Weather and the Civil War

The Great Equalizer

Weather operates beyond the control of politicians, military leaders, soldiers, and civilians. Despite efforts of Civil War-era Americans to overcome rain, snow, wind, and heat, these elements set real limits to how armies moved, how crops flourished or failed, how transportation worked or did not work, and how soldiers and civilians felt in the elements. In an event that took place largely outdoors, the outdoors played a critical role in shaping the nation’s critical conflict.

The most famous weather impact of the war was Burnside’s Mud March in January 1863. Though started in reasonable weather, a strong storm with numbing temperatures, howling wind, and heavy precipitation bogged down a bold plan and led to dramatic and demoralizing failure. But the list of campaigns determined by weather is long. Heavy rain slowed George McClellan’s Spring advance up the Virginia Peninsula. Dry weather and heat had helped stop Don Carlos Buell’s advance through North Alabama toward Chattanooga in the summer of 1862. William T. Sherman and Ulysses S. Grant encountered heavy rain and flooding that stymied two attempts to capture Vicksburg in late 1862 and early 1863. Unusually wet weather in Virginia in Spring 1863 hindered Joseph Hooker’s rejuvenation of the Army of the Potomac and made chaos out of the army’s initial offensive moves in April 1863.

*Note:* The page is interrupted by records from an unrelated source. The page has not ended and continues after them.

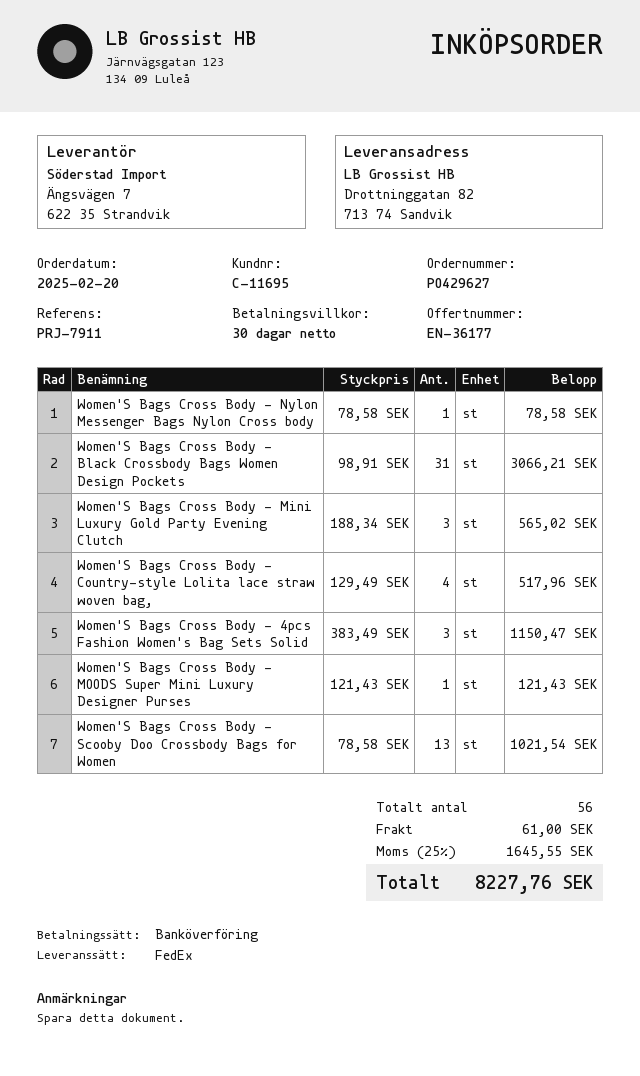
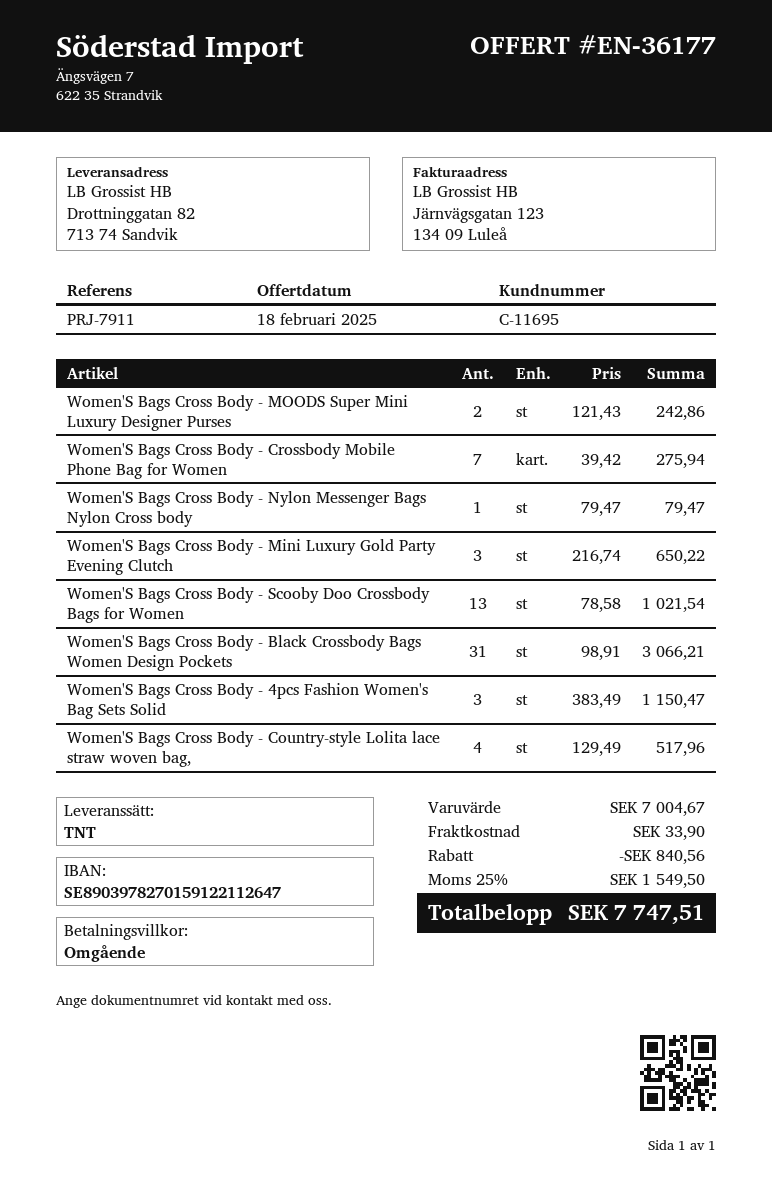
payment terms: 30 days -> on receipt
shipping method: FedEx -> TNT
Women'S Bags Cross Body - Nylon Messenger Bags Nylon Cross body: 1 x 78.58 = 78.58 -> 1 x 79.47 = 79.47
Women'S Bags Cross Body - Mini Luxury Gold Party Evening Clutch: 3 x 188.34 = 565.02 -> 3 x 216.74 = 650.22
Women'S Bags Cross Body - MOODS Super Mini Luxury Designer Purses: 1 x 121.43 = 121.43 -> 2 x 121.43 = 242.86
Women'S Bags Cross Body - Crossbody Mobile Phone Bag for Women: none -> 7 x 39.42 = 275.94
discount: none -> 840.56
shipping: 61.00 -> 33.90
tax: 25% = 1645.55 -> 25% = 1549.50
total: 8227.76 -> 7747.51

"Stuck in the mud ; A flank march across country during a thunder shower" Library of Congress

On the Confederate side, the situation was the same. Stonewall Jackson’s Bath-Romney Campaign in January 1862 ground to a halt because of numbing cold, icy roads, and a blizzard. Heavy rain, fog, flooding, and mud thwarted the Confederates at the Battle of Mill Springs, Kentucky, on January 19, 1862.  Bad water and drought limited Braxton Bragg’s army in northern Mississippi in the spring and summer of 1862. After Gettysburg, the deluge that soaked the defeated soldiers of the Army of Northern Virginia led to the rapid rise of the Potomac River and imperiled Robert E. Lee’s escape into Virginia. Soldiers in James Longstreet’s First Corps suffered through a miserable winter near Knoxville, Tennessee, in 1863-1864 as rain, cold, and snow limited movement. In late 1864, John Bell Hood’s Tennessee Campaign collapsed in the face of fierce winter weather including snow, ice, fog (that helped George Thomas conceal his preparations for smashing attacks on December 15 and 16) and freezing rain that helped shred unit cohesion in the rebel ranks.

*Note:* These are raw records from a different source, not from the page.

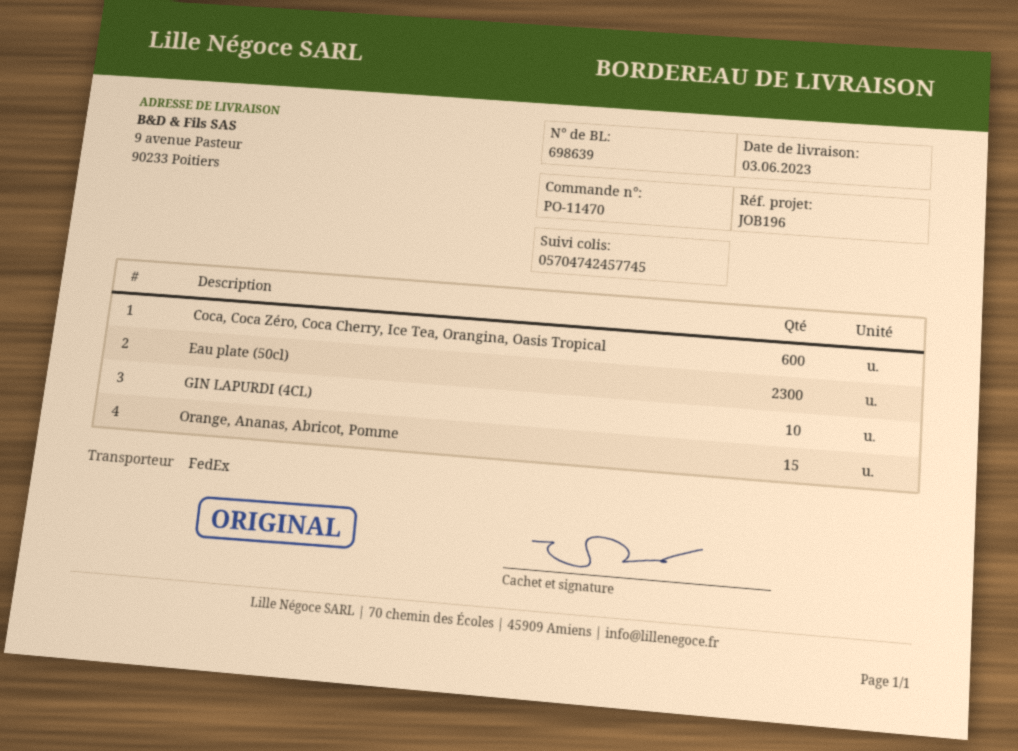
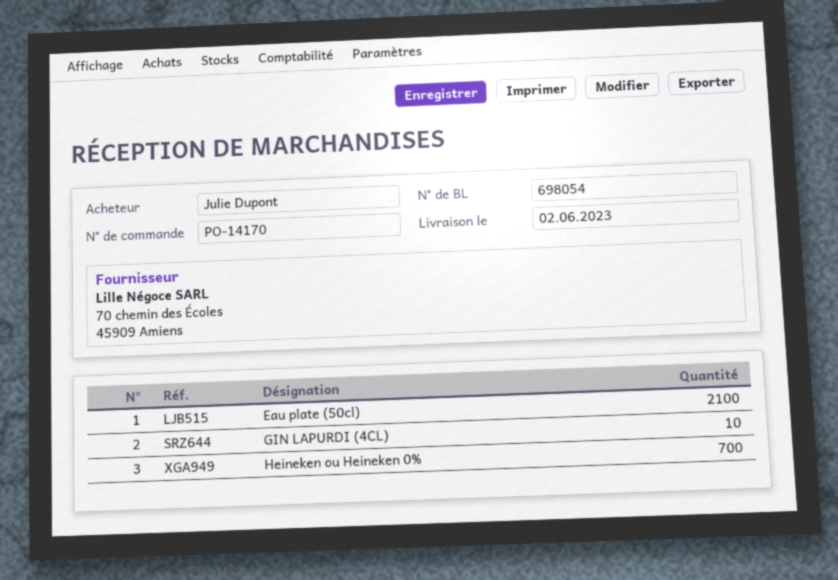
order number: PO-11470 -> PO-14170
delivery note number: 698639 -> 698054
delivery date: 2023-06-03 -> 2023-06-02
Coca, Coca Zéro, Coca Cherry, Ice Tea, Orangina, Oasis Tropical: 600 -> none
Eau plate (50cl): 2300 -> 2100
Orange, Ananas, Abricot, Pomme: 15 -> none
Heineken ou Heineken 0%: none -> 700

Across the nation and through the entire war, weather played an outsized role in how the armies moved or did not move. Indeed, officers and soldiers from both sides had occasion to declare, as did Rice Bull of the 123rd New York Infantry at the conclusion of the Battle of Chancellorsville “it seemed that all nature had conspired against us.”

But bad weather affected other aspects of both the United States' and Confederate States' war efforts. Drought, frost, and heavy rain interrupted planting seasons, destroyed crops in the field, and dramatically impacted crop yields across the North American continent. As historian Kenneth Noe has pointed out, perhaps one of the most under-appreciated events of the Civil War was the 1862 drought that destroyed crops across the Confederacy. The failure set off a cascade of consequences that created short and long-term problems for the Confederacy. That auspicious weather conditions led to excellent harvests in the north at the same time made the southern crop failure even more acute.

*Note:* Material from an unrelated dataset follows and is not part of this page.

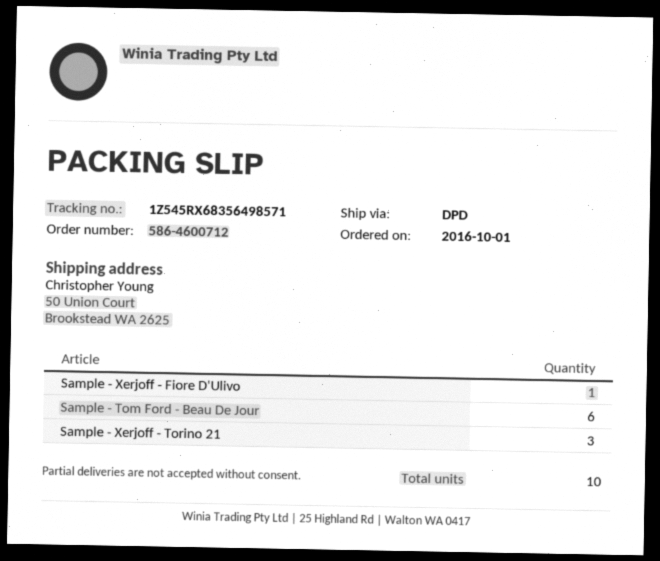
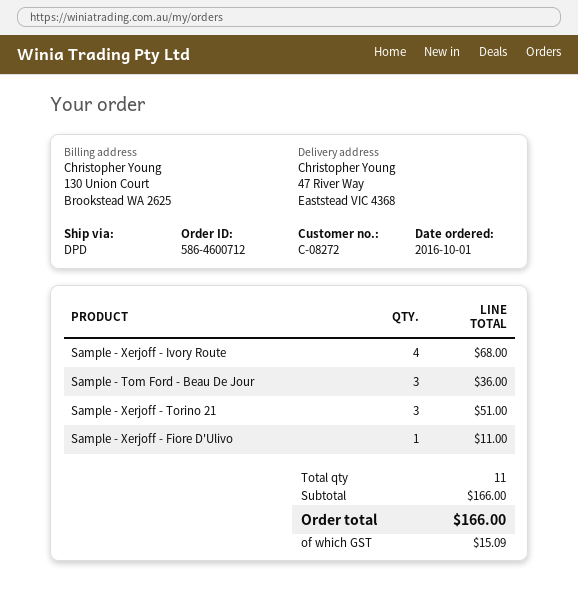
ship to: 50 Union Court, Brookstead WA 2625 -> 47 River Way, Eaststead VIC 4368
Sample - Tom Ford - Beau De Jour: 6 -> 3
Sample - Xerjoff - Ivory Route: none -> 4
total quantity: 10 -> 11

Weather impacted morale as well. Soldiers in the field endured extreme cold, deep mud, rain and snow, stifling heat and dust that made simply breathing difficult. Both on the march and in camp, weather conditions could brighten or darken soldier’s dedication to their respective cause. Civilians suffered as well. This was particularly true In the Confederacy where the drought fueled crop failures of 1862 led the Richmond government to impose some of its most unpopular policies – impressment – that caused many to become enemies of the Confederate government.

The same crop failures laid the foundation for civil unrest in Richmond where thousands of women rioted over steep food prices and shortages in April 1863 and led many rebel soldiers to leave the ranks to help desperate and starving families at home. The famine’s impact was perhaps most poignantly expressed in “The Widow’s Appeal” that appeared in the Athens Southern Watchman on April 3, 1863. “Stranger have you corn? Can you my wants supply? My infant, early born, Needs succor, or else’ twill die.”

While many Civil War-era Americans held to a whiggish view that human agency could overcome nature, the experience of the war-years showed clearly that some conditions of climate and weather simply defied human agency. By thinking about how the weather shaped the ways people acted, how they struggled, and how they bent to the will of nature helps us to better understand the friction of war in its fullest sense – both on the field of action and on the home-front.